Content starts

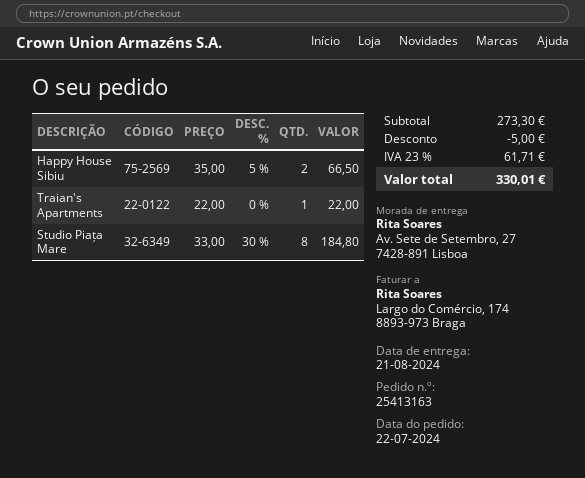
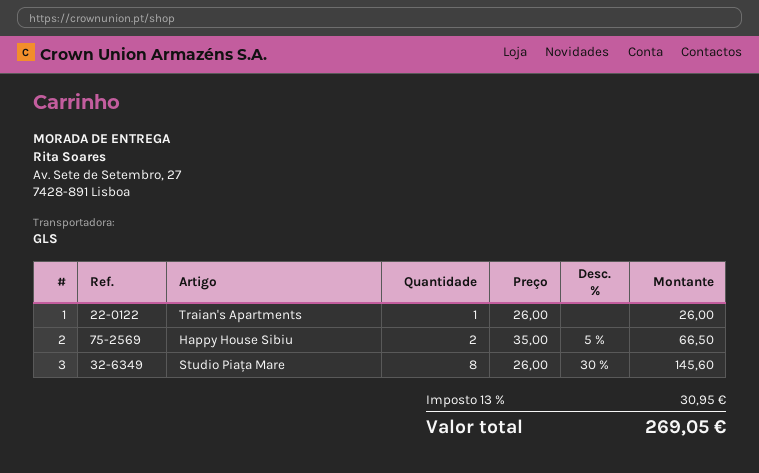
Traian's Apartments: 1 x 22.00 = 22.00 -> 1 x 26.00 = 26.00
Studio Piața Mare: 8 x 33.00 - 30% = 184.80 -> 8 x 26.00 - 30% = 145.60
discount: 5.00 -> none
tax: 23% = 61.71 -> 13% = 30.95
total: 330.01 -> 269.05

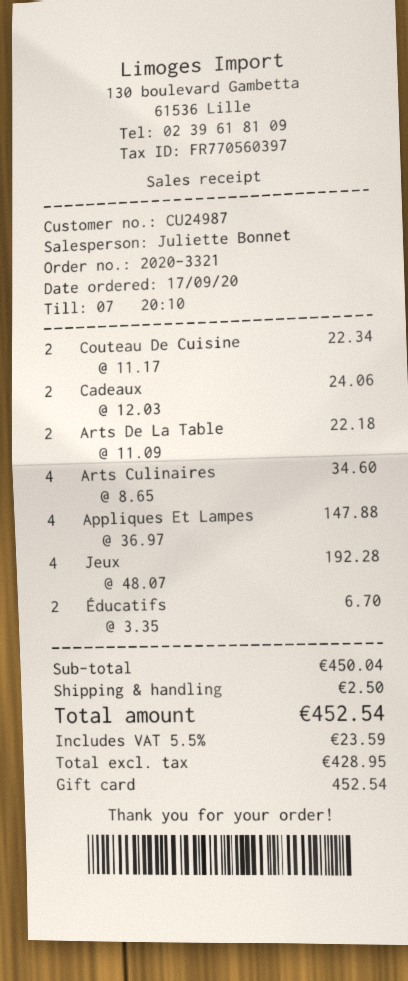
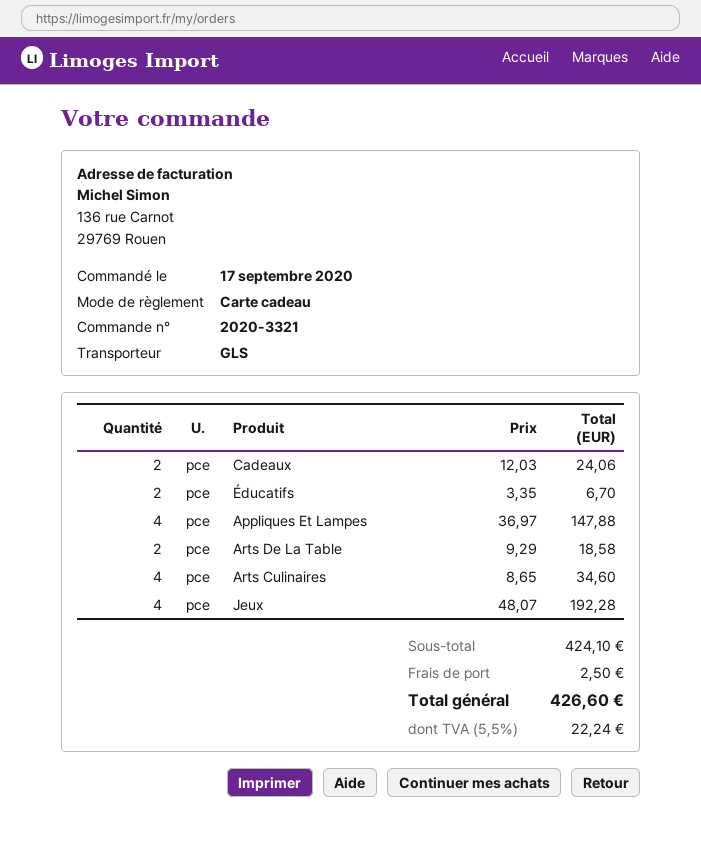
Couteau De Cuisine: 2 x 11.17 = 22.34 -> none
Arts De La Table: 2 x 11.09 = 22.18 -> 2 x 9.29 = 18.58
subtotal: 450.04 -> 424.10
tax: 5.5% = 23.59 -> 5.5% = 22.24
total: 452.54 -> 426.60

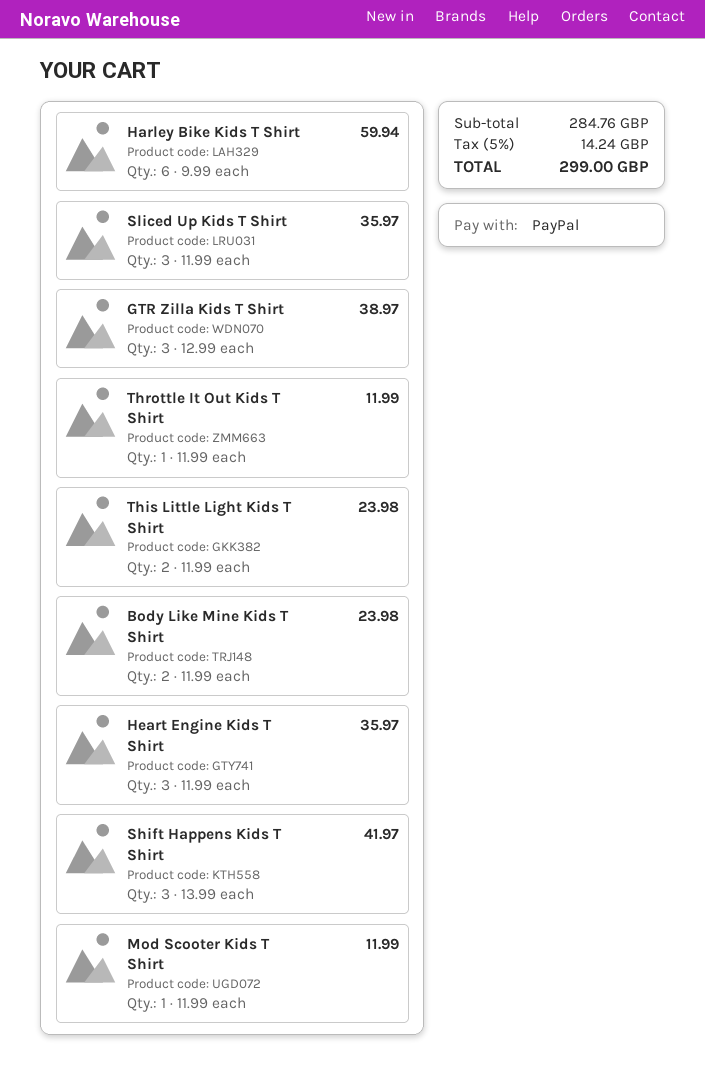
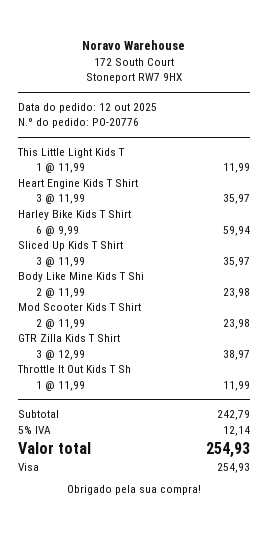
payment method: PayPal -> Visa
This Little Light Kids T Shirt: 2 x 11.99 = 23.98 -> 1 x 11.99 = 11.99
Shift Happens Kids T Shirt: 3 x 13.99 = 41.97 -> none
Mod Scooter Kids T Shirt: 1 x 11.99 = 11.99 -> 2 x 11.99 = 23.98
subtotal: 284.76 -> 242.79
tax: 5% = 14.24 -> 5% = 12.14
total: 299.00 -> 254.93

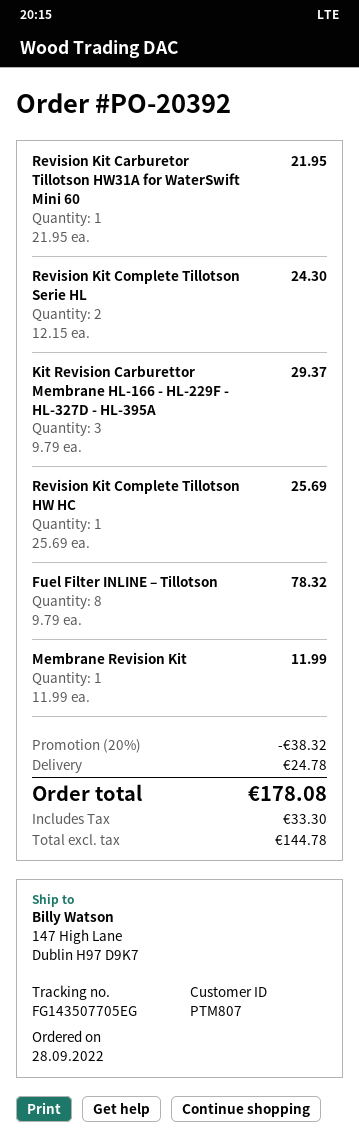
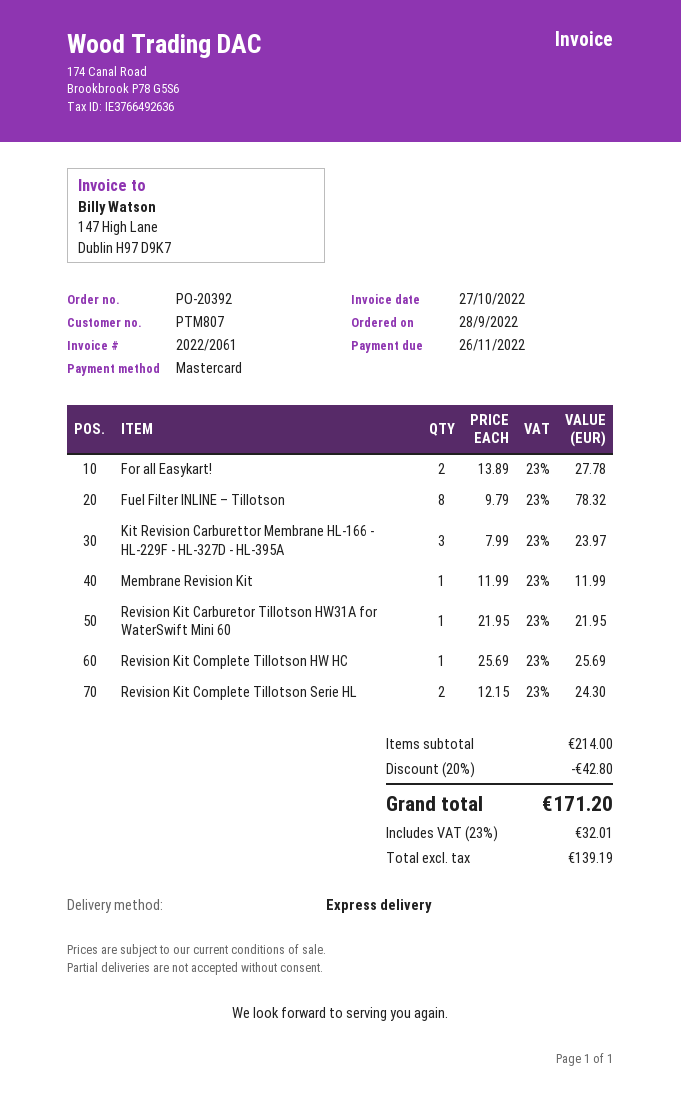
Kit Revision Carburettor Membrane HL-166 - HL-229F - HL-327D - HL-395A: 3 x 9.79 = 29.37 -> 3 x 7.99 = 23.97
For all Easykart!: none -> 2 x 13.89 = 27.78
discount: 20% = 38.32 -> 20% = 42.80
shipping: 24.78 -> none
net: 144.78 -> 139.19
tax: 33.30 -> 32.01
total: 178.08 -> 171.20

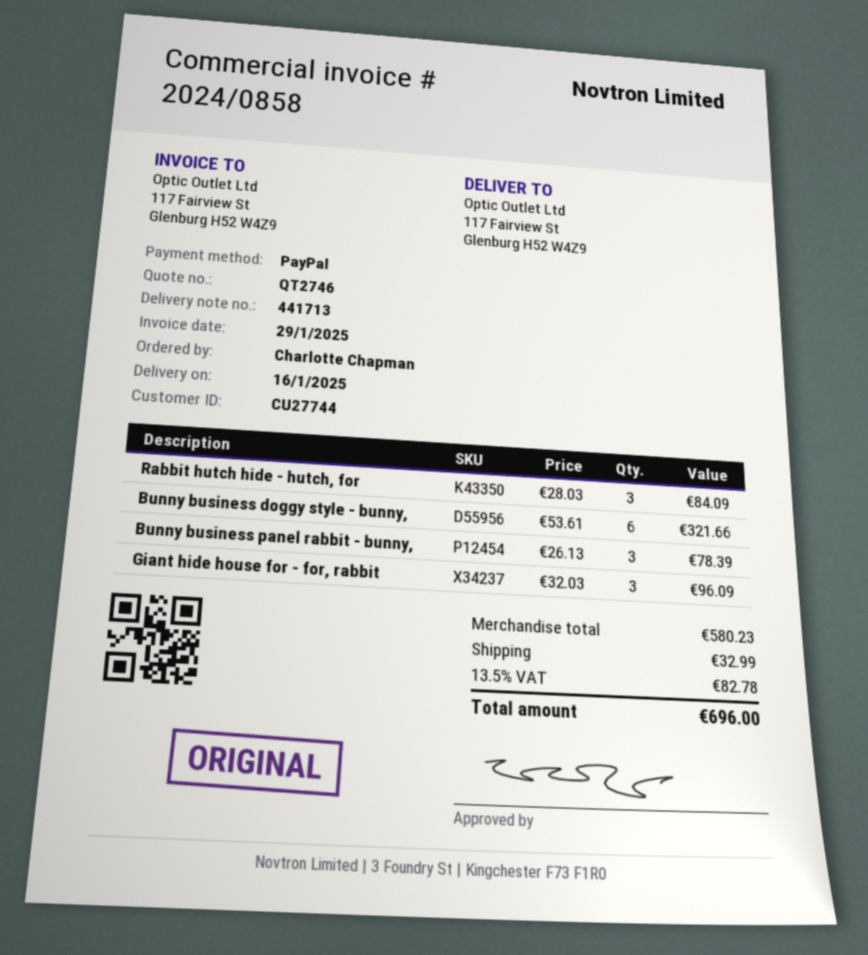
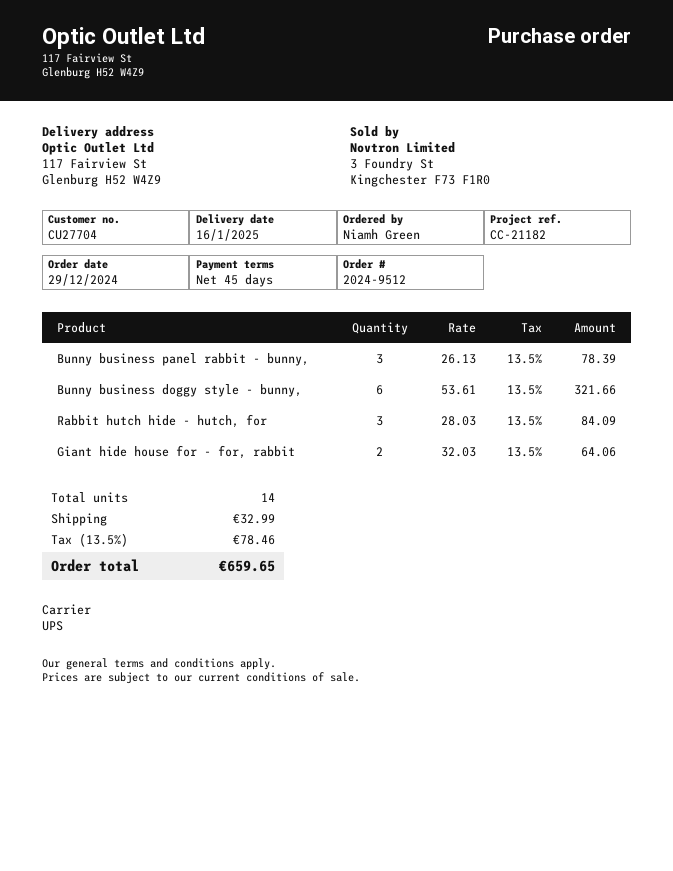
customer number: CU27744 -> CU27704
ordered by: Charlotte Chapman -> Niamh Green
Giant hide house for - for, rabbit: 3 x 32.03 = 96.09 -> 2 x 32.03 = 64.06
tax: 13.5% = 82.78 -> 13.5% = 78.46
total: 696.00 -> 659.65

Content ends

## YOUR ASSIGNMENT
Repeat the lines exactly as they stand, from the opening line of the data through the line with "subtotal: 450.04 -> 424.10". Pictures stay out of the copy.

## EXERCISE RESPONSE
Traian's Apartments: 1 x 22.00 = 22.00 -> 1 x 26.00 = 26.00
Studio Piața Mare: 8 x 33.00 - 30% = 184.80 -> 8 x 26.00 - 30% = 145.60
discount: 5.00 -> none
tax: 23% = 61.71 -> 13% = 30.95
total: 330.01 -> 269.05

Couteau De Cuisine: 2 x 11.17 = 22.34 -> none
Arts De La Table: 2 x 11.09 = 22.18 -> 2 x 9.29 = 18.58
subtotal: 450.04 -> 424.10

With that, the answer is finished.